Just over a year after Firefox 3.0 set a Guinness World Record for the most downloads in a single day, Mozilla released the official version of Firefox 3.5 last week. While not a full new version, 3.5 packed in a ton of upgrades (fun fact: it was originally numbered Version 3.1, but developers changed the name because they felt it didn’t reflect the amount of new stuff added). I’ve been using the official Firefox Version 3.5 since it came out on June 30, and while it does boast some serious new and cool tricks, it hasn’t all been perfect. I already gave my two cents on Windows 7, so here’s my rundown on Firefox Version 3.5.

I’ll start with private browsing (aka “porn mode”). It’s about time! Not that it’s a life-changing feature, or one that I’ll even use much, but Firefox was a bit behind in the game on this. IE8 has it. Safari has it. Hell, Google Chrome has had private browsing since its initial release. With the vast network of developers working on Firefox (read: everyone and their sister, since it’s open source), you’d think this would have been something they would have rolled out a lot earlier. One nice touch is that Firefox gives no indication that you’re surfing in private mode, unlike Chrome and IE, which put little indicators on the toolbar. It’s like movie stars who wear face-blocking sunglasses and gigantic hats to “hide” themselves, because skulking about in ridiculously huge articles of clothing won’t get you noticed. Plus, going into private browsing mode automatically hides the windows you have currently open, reopening them when you leave private browsing mode. I guess that could come in handy in panic situations, but if I didn’t want someone to see those windows, wouldn’t I have been viewing them in private mode to begin with? It’s somewhat annoying. If there’s a way to turn this off, I haven’t found it yet.
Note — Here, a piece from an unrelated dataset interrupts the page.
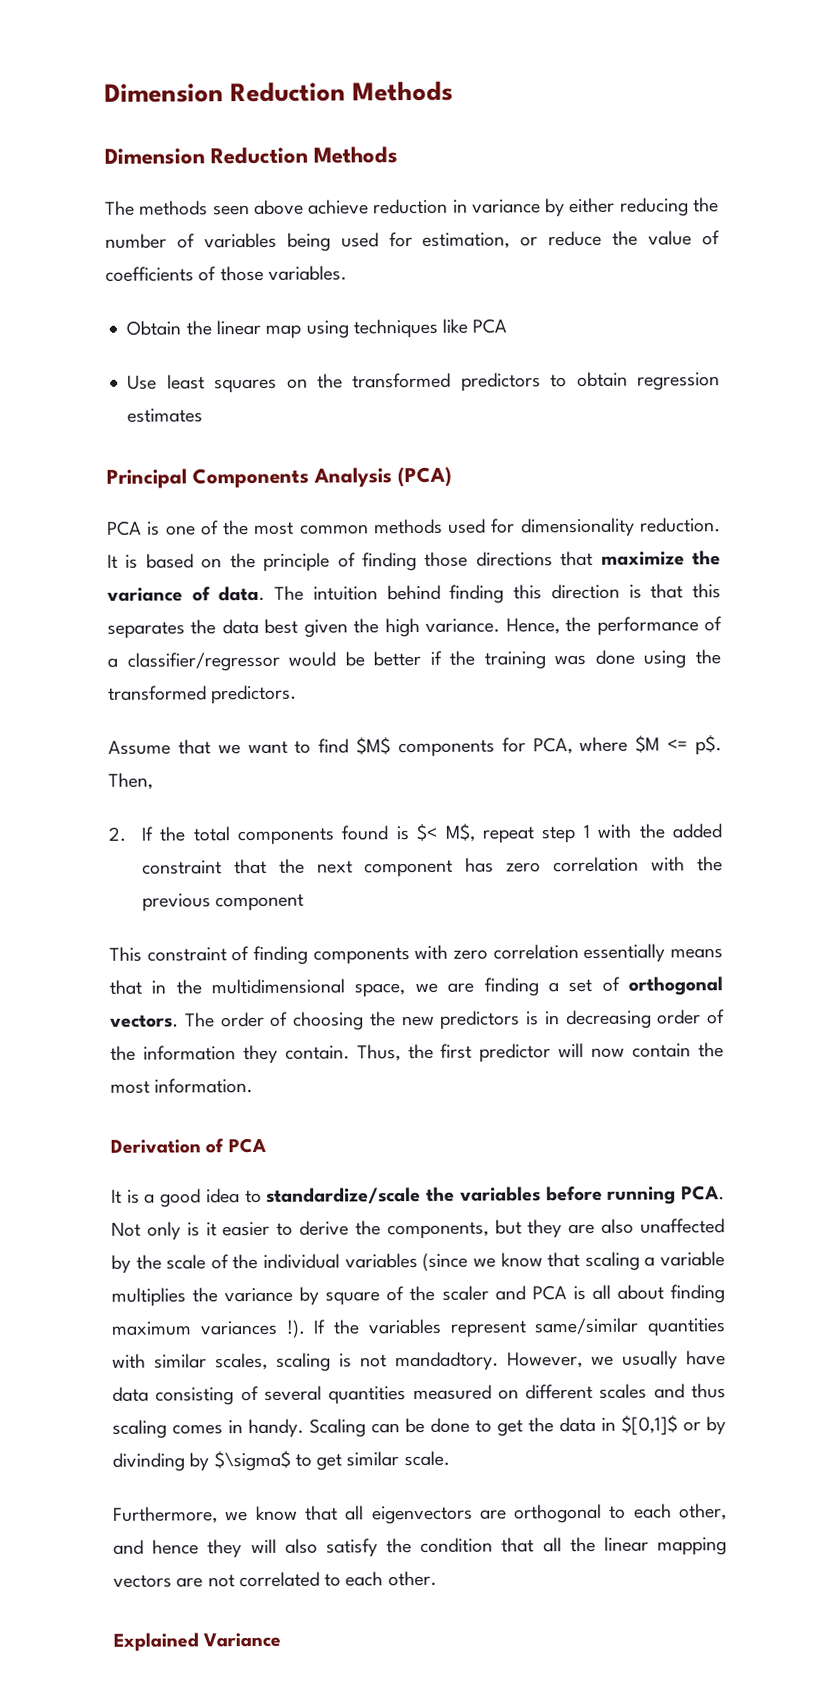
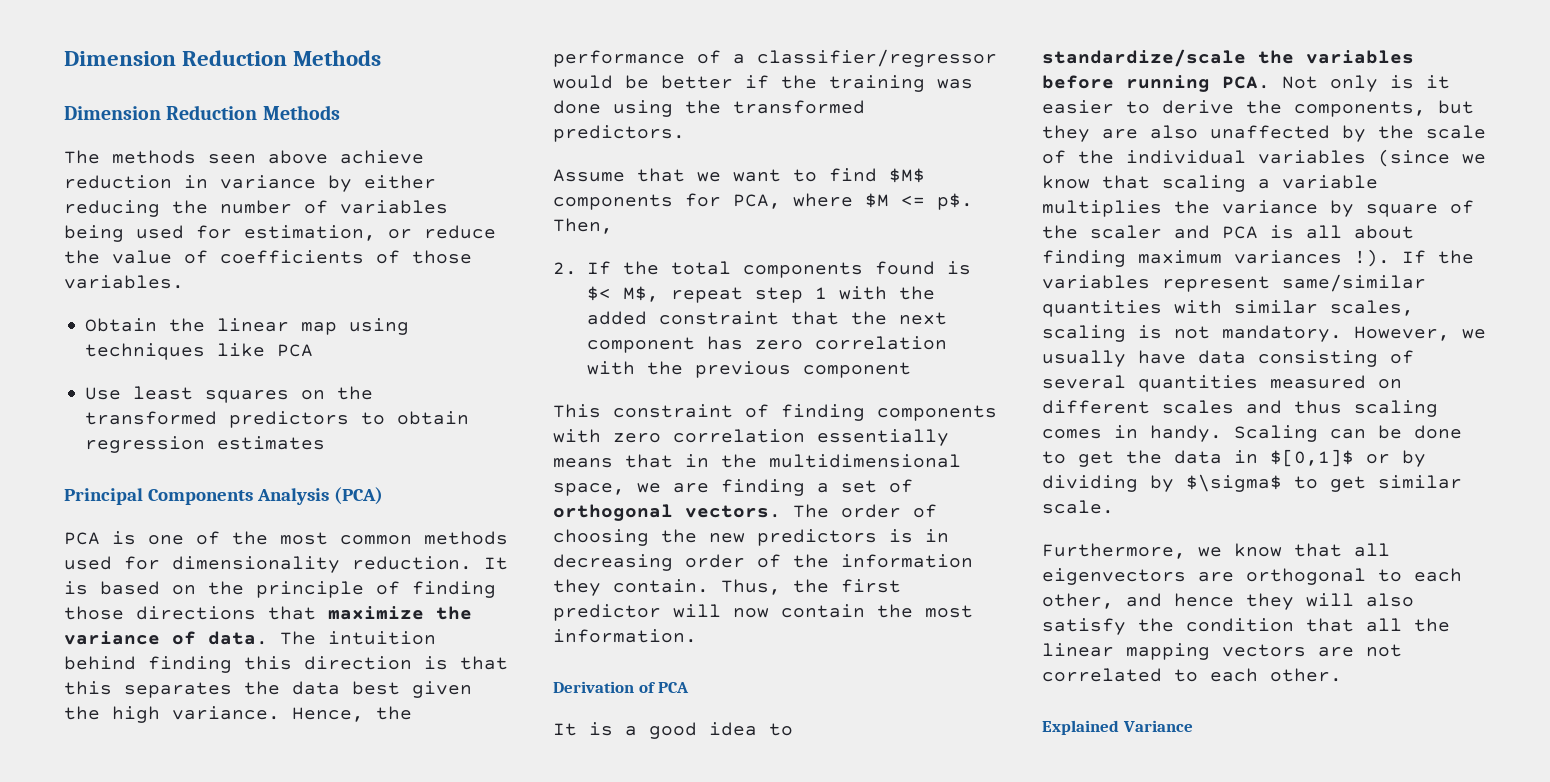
- If the variables represent same/similar quantities with similar scales, scaling is not mandadtory.
+ If the variables represent same/similar quantities with similar scales, scaling is not mandatory.
- Scaling can be done to get the data in $[0,1]$ or by divinding by $\sigma$ to get similar scale.
+ Scaling can be done to get the data in $[0,1]$ or by dividing by $\sigma$ to get similar scale.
Mozilla’s biggest claim with Firefox 3.5 - and my biggest gripe - was the incredibly enhanced speed. I’ll be honest: I don’t notice any difference. If anything, it seems to be slower starting up. Maybe it’s just me, but this promise seems to have fallen quite flat. Another hyped-up feature that left me feeling disappointed was geolocation. Now, I never really understood the need for this feature. It seemed a bit unnecessary to me, unless I got lost in the wilderness with my PC, or wound up like the guy from Memento who had his memory wiped every time he went to sleep. Regardless, I was curious to test it out as soon as I downloaded 3.5. (Try Mozilla's geomapping test here) Mozilla claims the feature is useful for mapping directions, but the best it could give me was a metro area, and a rather large metro area at that. Hardly useful for getting me anywhere in town.

Despite these few gripes, Firefox is still by far my favorite browser. Most of the new features I have absolutely nothing bad to say about. Tear-off tabs that you can stick on your desktop for later use are great. The plugin-free integration of audio and video is a long-awaited gem. And, of course, the beautiful Linux compatibility. Alright, so maybe that last one isn’t exactly brand new. But it’s still one of the things that matters most to me.